Exercise prompt:
Your answer should be one number: the count of lines below that contain "Joel".

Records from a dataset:

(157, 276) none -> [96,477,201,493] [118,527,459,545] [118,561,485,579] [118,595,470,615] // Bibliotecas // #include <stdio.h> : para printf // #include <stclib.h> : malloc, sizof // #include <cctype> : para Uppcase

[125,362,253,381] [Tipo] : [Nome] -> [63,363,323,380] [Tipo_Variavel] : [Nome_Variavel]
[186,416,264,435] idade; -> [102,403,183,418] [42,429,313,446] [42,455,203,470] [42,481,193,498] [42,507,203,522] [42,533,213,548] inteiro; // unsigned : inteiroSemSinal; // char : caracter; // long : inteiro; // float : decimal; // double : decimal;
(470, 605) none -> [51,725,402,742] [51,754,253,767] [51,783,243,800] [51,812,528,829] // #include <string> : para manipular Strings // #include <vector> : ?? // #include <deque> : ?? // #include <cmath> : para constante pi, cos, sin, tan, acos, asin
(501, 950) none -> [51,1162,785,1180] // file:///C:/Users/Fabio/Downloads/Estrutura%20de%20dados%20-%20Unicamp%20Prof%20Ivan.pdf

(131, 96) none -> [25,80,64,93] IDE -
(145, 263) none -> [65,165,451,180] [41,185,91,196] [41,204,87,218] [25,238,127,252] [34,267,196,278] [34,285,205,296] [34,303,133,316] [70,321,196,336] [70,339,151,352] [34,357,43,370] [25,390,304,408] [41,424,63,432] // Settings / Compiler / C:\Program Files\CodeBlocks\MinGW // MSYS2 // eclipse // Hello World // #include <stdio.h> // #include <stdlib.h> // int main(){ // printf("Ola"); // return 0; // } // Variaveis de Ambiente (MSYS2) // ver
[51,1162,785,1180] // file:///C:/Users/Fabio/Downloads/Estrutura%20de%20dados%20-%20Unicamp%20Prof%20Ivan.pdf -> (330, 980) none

...

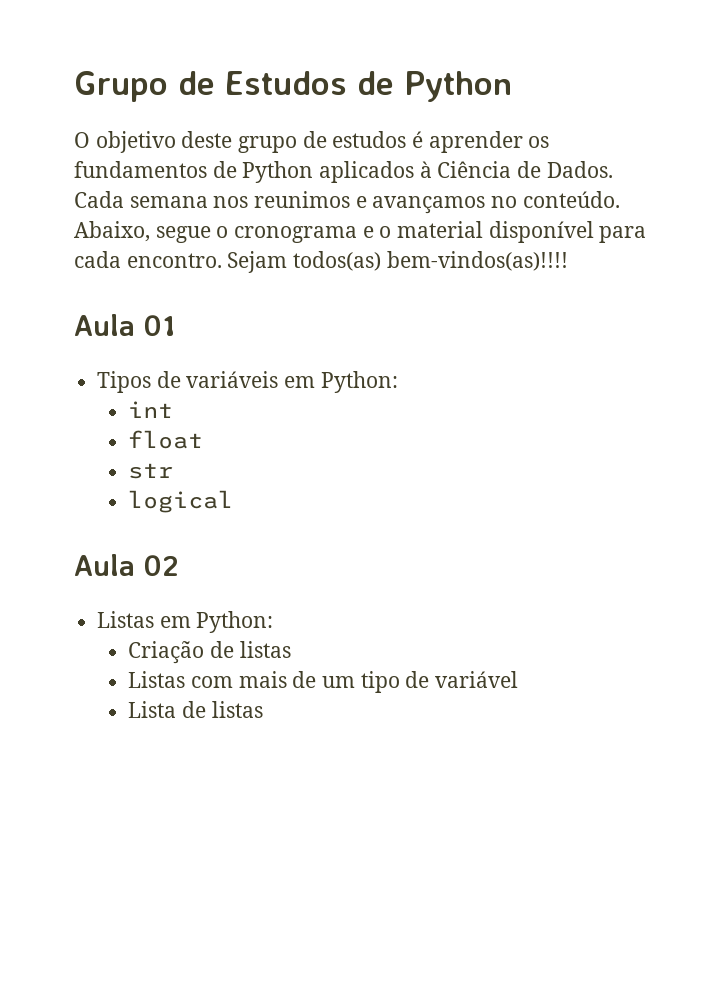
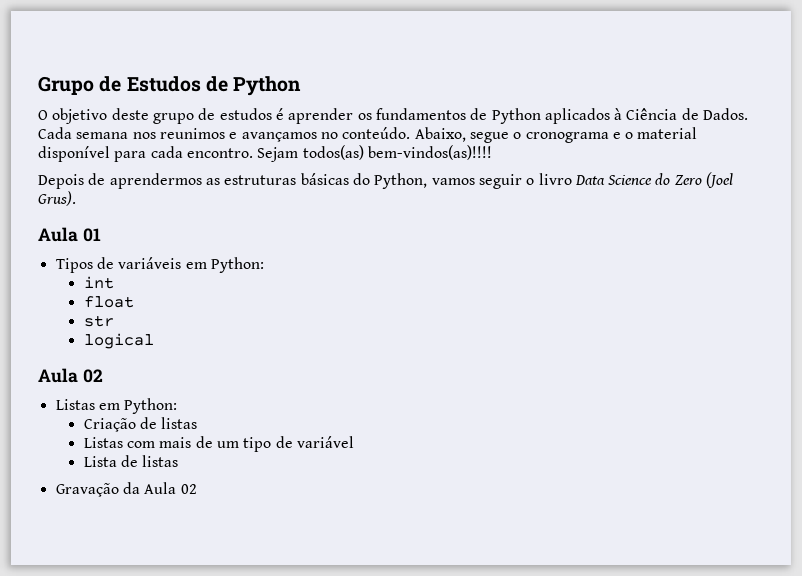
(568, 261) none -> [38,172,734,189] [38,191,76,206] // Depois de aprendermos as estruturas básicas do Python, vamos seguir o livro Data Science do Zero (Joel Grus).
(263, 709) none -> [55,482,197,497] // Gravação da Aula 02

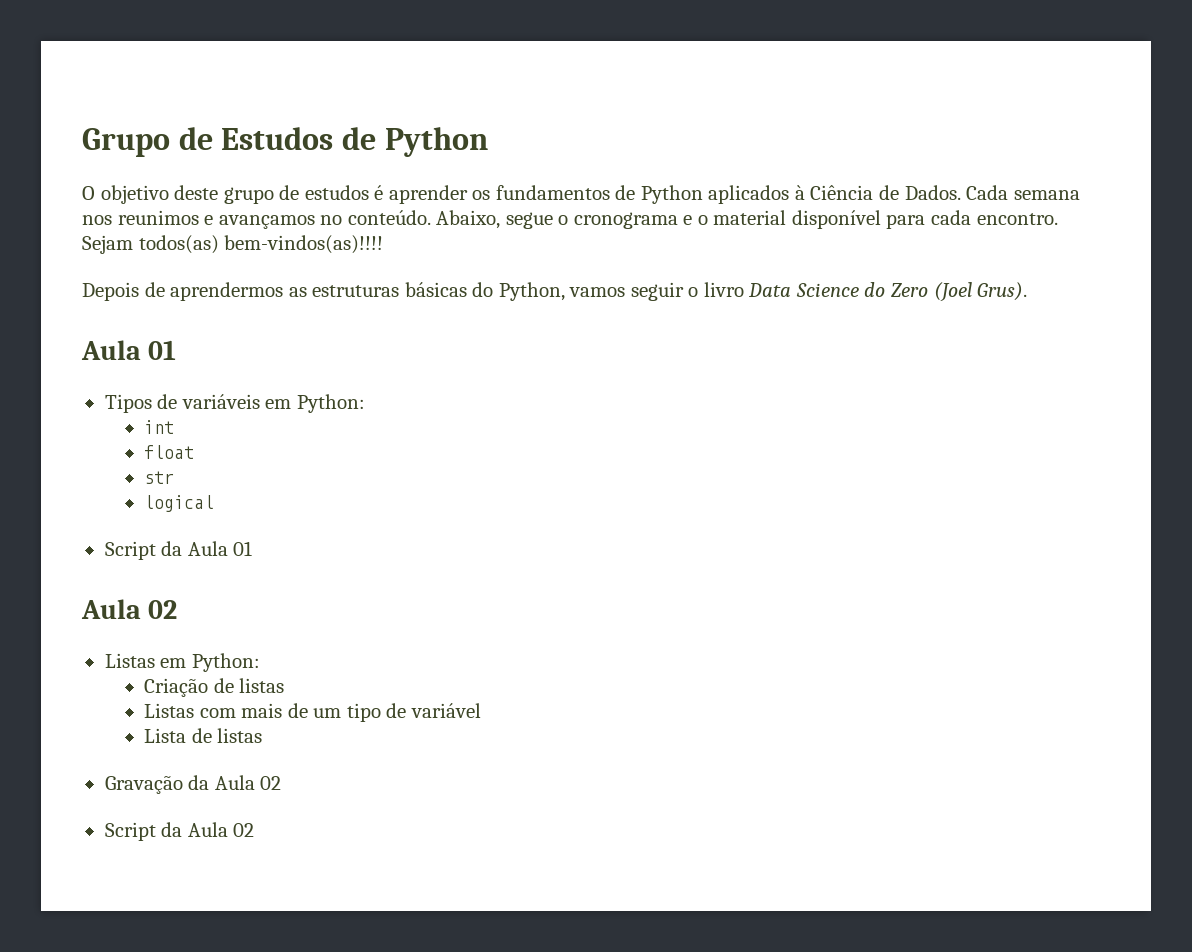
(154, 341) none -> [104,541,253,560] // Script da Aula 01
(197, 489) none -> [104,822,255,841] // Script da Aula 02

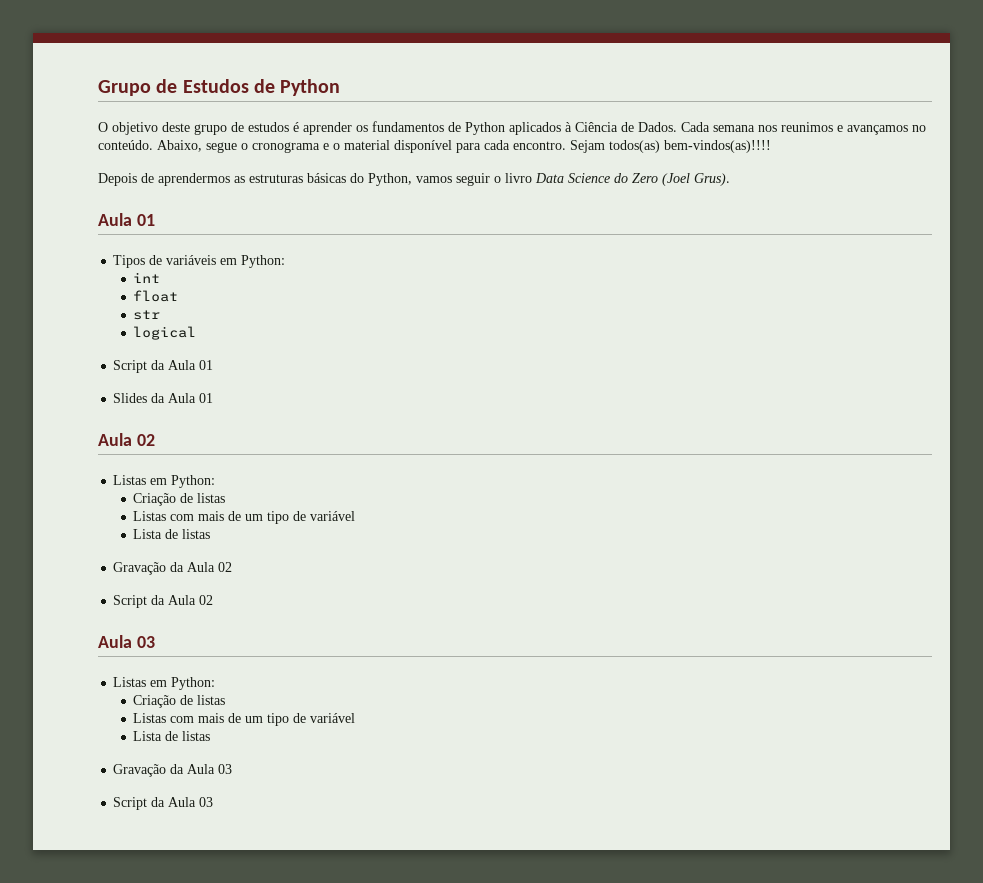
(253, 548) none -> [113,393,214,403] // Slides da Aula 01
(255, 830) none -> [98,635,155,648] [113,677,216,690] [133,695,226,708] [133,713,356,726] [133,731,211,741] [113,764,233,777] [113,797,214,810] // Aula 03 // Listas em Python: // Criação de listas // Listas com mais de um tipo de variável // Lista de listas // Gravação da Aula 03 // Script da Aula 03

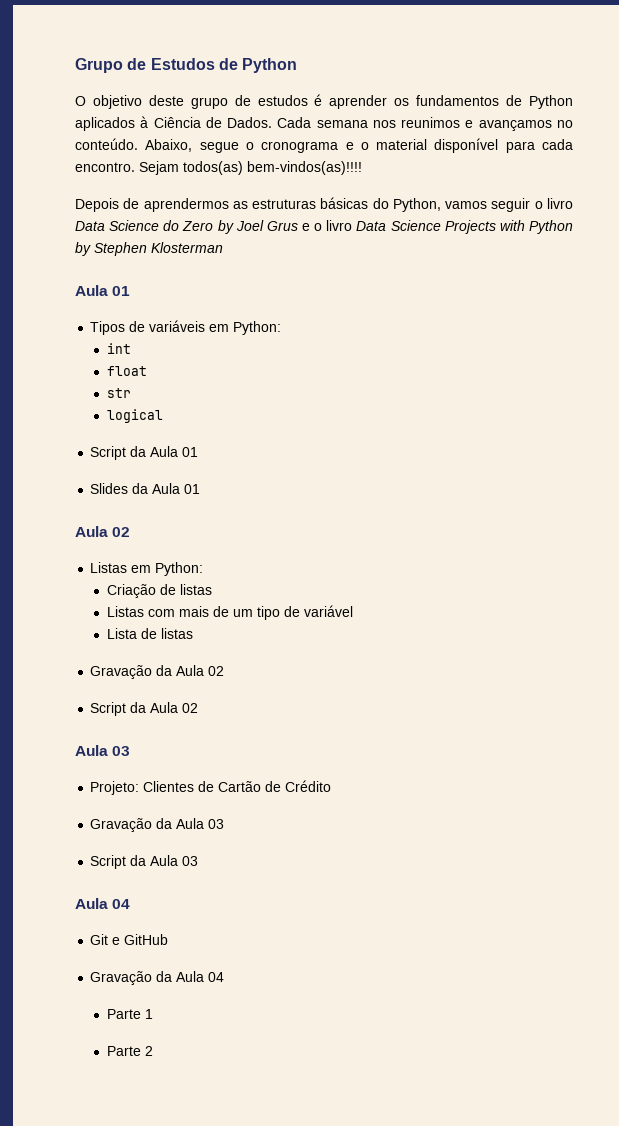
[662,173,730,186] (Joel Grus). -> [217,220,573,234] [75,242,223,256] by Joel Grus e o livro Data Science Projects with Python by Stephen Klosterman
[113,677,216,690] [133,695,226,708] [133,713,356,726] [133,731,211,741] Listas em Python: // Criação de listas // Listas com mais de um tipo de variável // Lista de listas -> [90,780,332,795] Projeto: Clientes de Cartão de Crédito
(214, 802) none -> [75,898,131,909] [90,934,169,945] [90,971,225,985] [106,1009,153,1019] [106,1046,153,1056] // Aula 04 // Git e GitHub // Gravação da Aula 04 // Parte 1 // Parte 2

Task solution:
2